• What is needed:
Nothing but the lines below from the first through the one with "Local Boundary Commission</h1>" should appear, printed exactly; please leave pictures out.

• Material supplied:
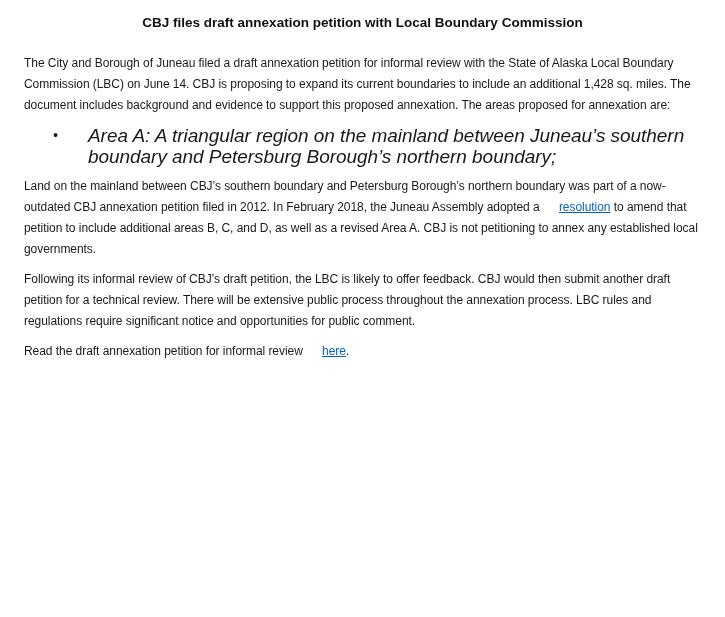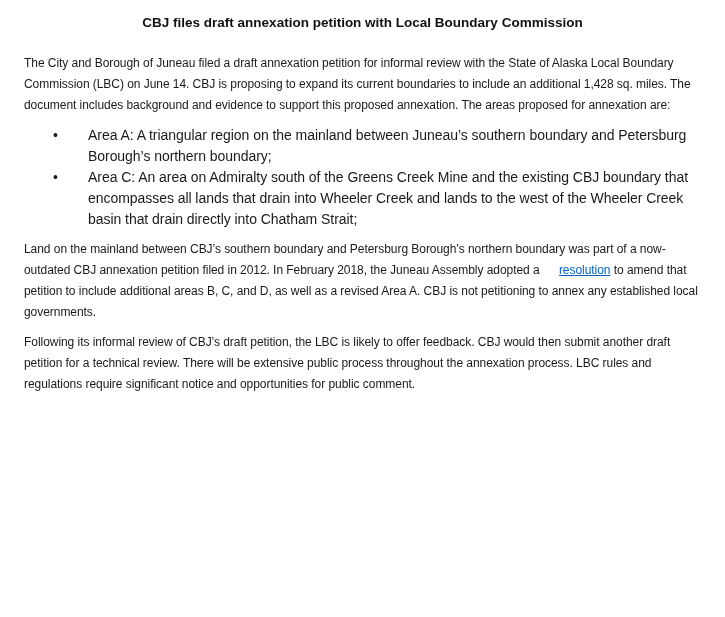--- a/index.html
+++ b/index.html
@@ -35,23 +35,24 @@
     margin: 0 0 9px 0;
     letter-spacing: -0.05px;
   }
   .para-gap-lg {
     margin-bottom: 18px;
   }
   ul.areas {
     list-style: none;
     margin: 0 0 9px 0;
     padding: 0 0 0 64px;
-    font-size: 14px;
+    font-size: 19px;
     line-height: 21px;
     letter-spacing: -0.05px;
+    font-style: italic;
   }
   ul.areas li {
     position: relative;
     margin: 0;
   }
   ul.areas li::before {
     content: "\2022";
     position: absolute;
     left: -35px;
     top: 0;
@@ -68,22 +69,22 @@
 <body>
 
 <div class="page">
 
   <h1 class="title">CBJ files draft annexation petition with Local Boundary Commission</h1>
 
   <p class="para">The City and Borough of Juneau filed a draft annexation petition for informal review with the State of Alaska Local Boundary Commission (LBC) on June 14. CBJ is proposing to expand its current boundaries to include an additional 1,428 sq. miles. The document includes background and evidence to support this proposed annexation. The areas proposed for annexation are:</p>
 
   <ul class="areas">
     <li>Area A: A triangular region on the mainland between Juneau’s southern boundary and Petersburg Borough’s northern boundary;</li>
-    <li>Area C: An area on Admiralty south of the Greens Creek Mine and the existing CBJ boundary that encompasses all lands that drain into Wheeler Creek and lands to the west of the Wheeler Creek basin that drain directly into Chatham Strait;</li>
   </ul>
 
   <p class="para"><span>Land on the mainland between CBJ’s southern boundary and Petersburg Borough’s northern boundary was part of a now-outdated CBJ annexation petition filed in 2012. In February 2018, the Juneau Assembly adopted a </span><a class="link" href="#">resolution</a><span> to amend that petition to include additional areas B, C, and D, as well as a revised Area A. CBJ is not petitioning to annex any established local governments.</span></p>
 
   <p class="para">Following its informal review of CBJ’s draft petition, the LBC is likely to offer feedback. CBJ would then submit another draft petition for a technical review. There will be extensive public process throughout the annexation process. LBC rules and regulations require significant notice and opportunities for public comment.</p>
 
 
+  <p class="para para-gap-lg"><span>Read the draft annexation petition for informal review </span><a class="link" href="#">here</a><span>.</span></p>
 
 </div>
 
 </body></html>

• Answer to this exercise:
--- a/index.html
+++ b/index.html
@@ -35,23 +35,24 @@
     margin: 0 0 9px 0;
     letter-spacing: -0.05px;
   }
   .para-gap-lg {
     margin-bottom: 18px;
   }
   ul.areas {
     list-style: none;
     margin: 0 0 9px 0;
     padding: 0 0 0 64px;
-    font-size: 14px;
+    font-size: 19px;
     line-height: 21px;
     letter-spacing: -0.05px;
+    font-style: italic;
   }
   ul.areas li {
     position: relative;
     margin: 0;
   }
   ul.areas li::before {
     content: "\2022";
     position: absolute;
     left: -35px;
     top: 0;
@@ -68,22 +69,22 @@
 <body>
 
 <div class="page">
 
   <h1 class="title">CBJ files draft annexation petition with Local Boundary Commission</h1>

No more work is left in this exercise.